His style is evident in one of his most well known songs, “Rebel Rebel”, Many of the arrangements were composed while still touring Aladdin Sane, with Ronson still an influence factor on some of the songs. But Diamond Dogs reflected a change, and not just in band members for Bowie. Beginning as an attempt to make a theatrical production based on George Orwell’s dystopian fiction novel 1984 (as seen in songs such as the titular “1984”, “Big Brother” and “We are the Dead”) the author’s estate denied him the rights, so instead he crafted his own post-apocalyptic world set in New York City, and created the new, yet still rather Ziggy influenced character of Halloween Jack. On the title opening track, Bowie sings of Jack “The Halloween Jack is a real cool cat/And he lives on top of Manhattan Chase/The elevator’s broke, so he swings down a rope/Onto the street below, go Tarzie, go man go”, and with the roaring opening line “This ain’t rock n’ roll, this is…GENOCIDE!” Bowie takes us to a world of decrepit cities, and the punks and prowlers who live, love and die in the ruins of skyscrapers no one can remember why they were built.
Orwell’s novel’s themes of oppression and submission, and the possibly futile attempts to fight them remain clear in the album’s themes and lyrics, but the real treat is Bowie’s continuing demolition of rock n’ roll as dedication to the art.

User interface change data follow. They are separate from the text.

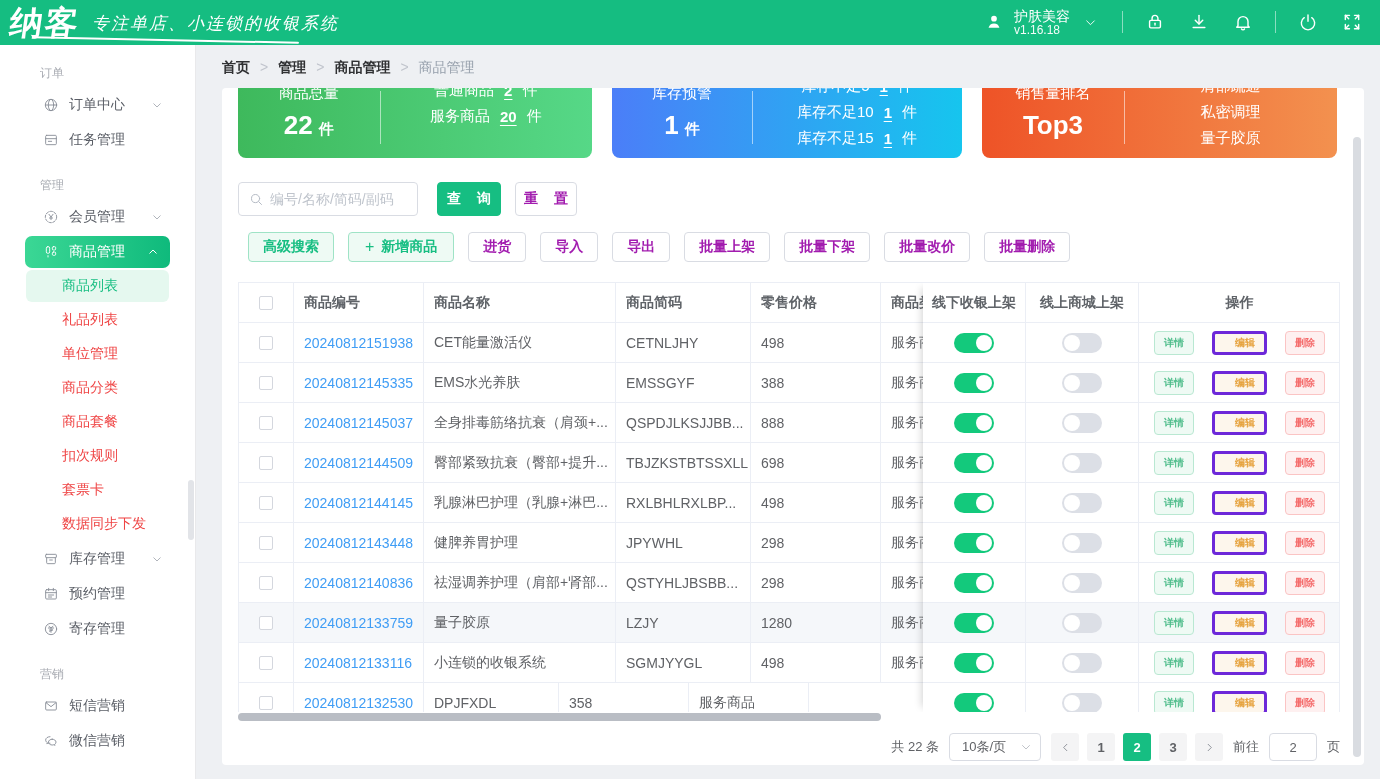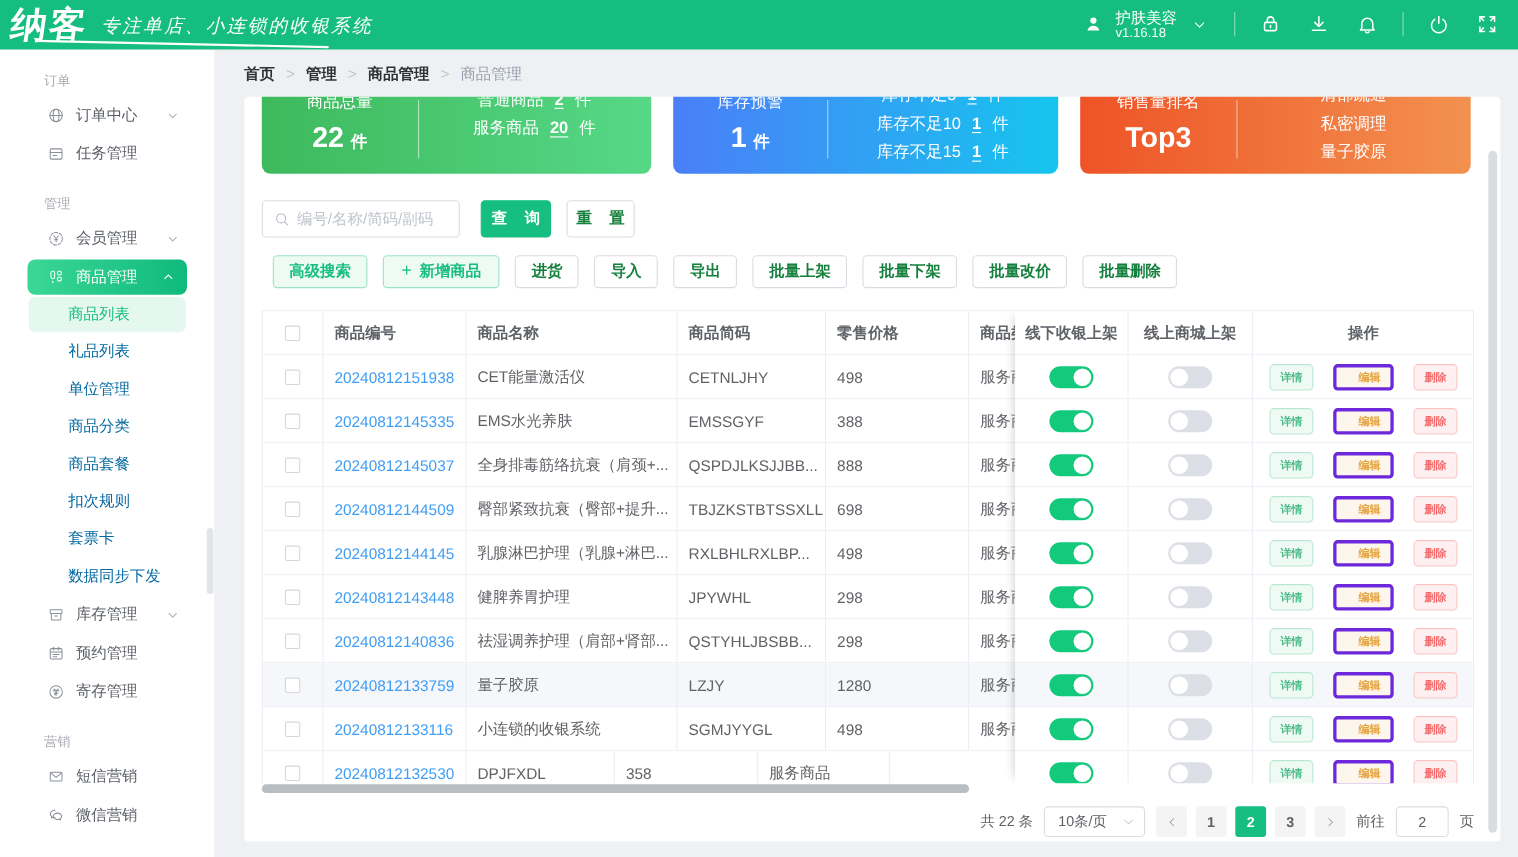--- a/index.html
+++ b/index.html
@@ -61,7 +61,7 @@
   .search-box svg{stroke:#b4bac4;fill:none;stroke-width:1.6;stroke-linecap:round;}
   .search-box input{border:none;outline:none;width:130px;font-size:14px;color:#303133;}
   .search-box input::placeholder{color:#bfc4cc;}
-  .btn{display:inline-flex;align-items:center;justify-content:center;height:34px;border-radius:4px;font-size:14px;cursor:pointer;border:1px solid #d9dce3;background:#fff;color:#15803d;font-weight:700;}
+  .btn{display:inline-flex;align-items:center;justify-content:center;height:34px;border-radius:4px;font-size:14px;cursor:pointer;border:1px solid #d9dce3;background:#fff;color:#a21caf;font-weight:700;}
   .btn-primary{background:#16be82;border-color:#16be82;color:#fff;width:64px;letter-spacing:6px;padding-left:6px;margin-left:19px;}
   .btn-reset{width:62px;letter-spacing:6px;padding-left:6px;margin-left:14px;}
   .toolbar-row{position:absolute;left:26px;top:144px;display:flex;align-items:center;gap:14px;height:30px;}

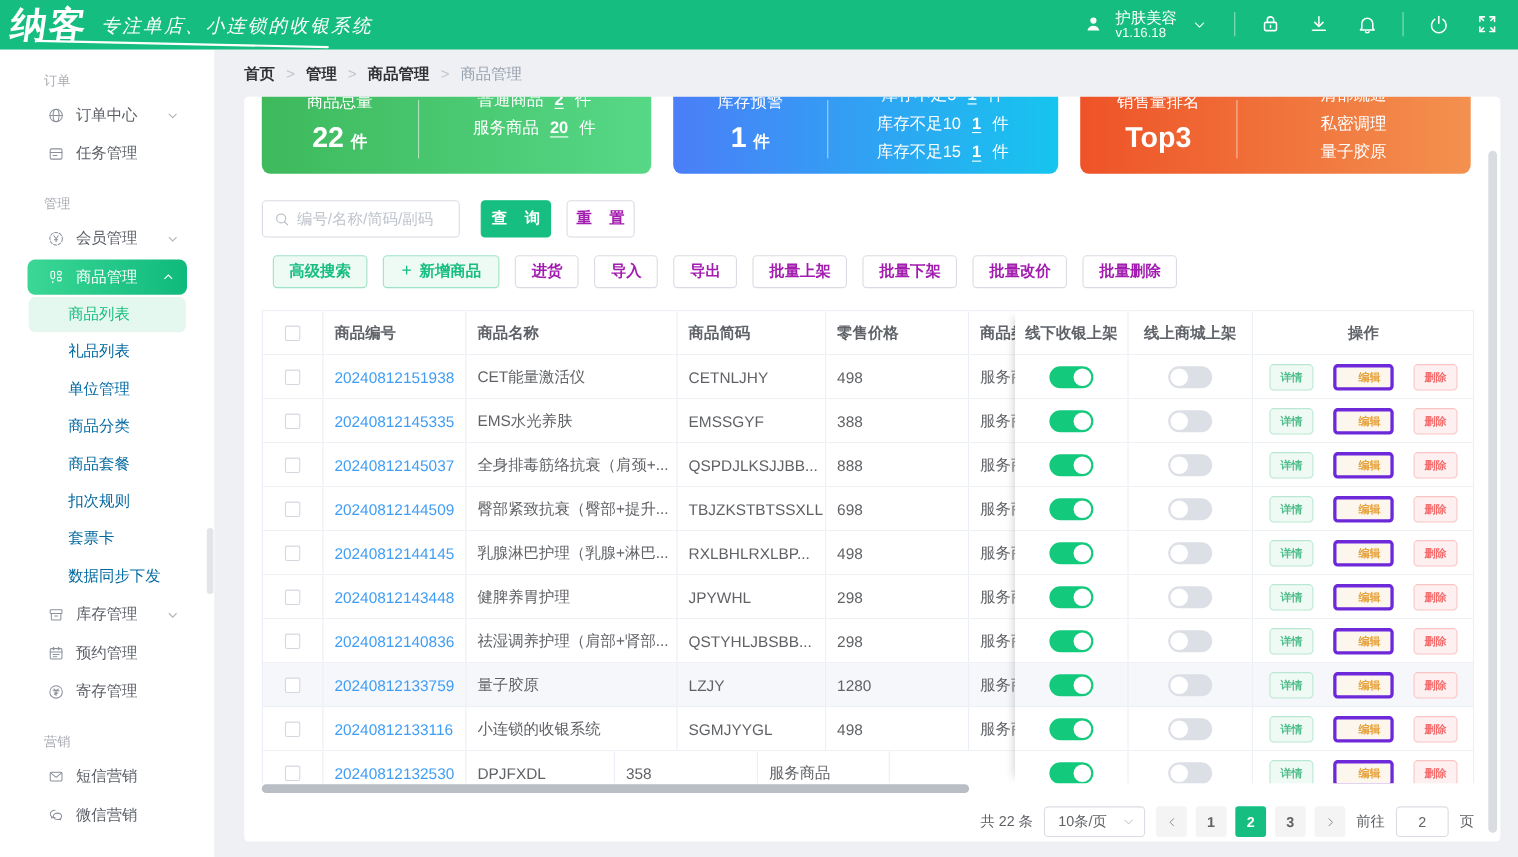--- a/index.html
+++ b/index.html
@@ -28,7 +28,7 @@
   .nav-item.active-parent{background:linear-gradient(90deg,#3bd795,#0fba7c);border-radius:7px;margin:2px 25px;padding-left:17px;color:#fff;height:32px;}
   .nav-item.active-parent .nicon{color:#fff;}
   .nav-item.active-parent .chev{color:#fff;margin-left:22px;}
-  .subitem{height:32px;margin:2px 26px;border-radius:6px;display:flex;align-items:center;padding-left:36px;font-size:14px;color:#0369a1;cursor:pointer;}
+  .subitem{height:32px;margin:2px 26px;border-radius:6px;display:flex;align-items:center;padding-left:36px;font-size:14px;color:#ef4444;cursor:pointer;}
   .subitem.active{background:#e5f8ef;color:#17be82;}
   .side-scroll{position:absolute;right:1px;top:435px;width:6px;height:60px;border-radius:3px;background:#e2e4e8;}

Take in point the three-song mini-epic “Sweet Thing/Candidate/Sweet Thing (Reprise)” which pretty much encapsulates and finishes the glam period, and “1984” and “Rock and Roll with Me” provide soul-inspired rifts that Bowie would delve into further in his next album, Young Americans, and pretty much create a whole new sub-genre in the process.For now though, Diamond Dog’s frantic nihilism and shattered glam puts the final nail in the coffin for the glam period, and Bowie would push forward in a different way, never staying with one concept for too long, the gears in his mind always shifting toward something different and new.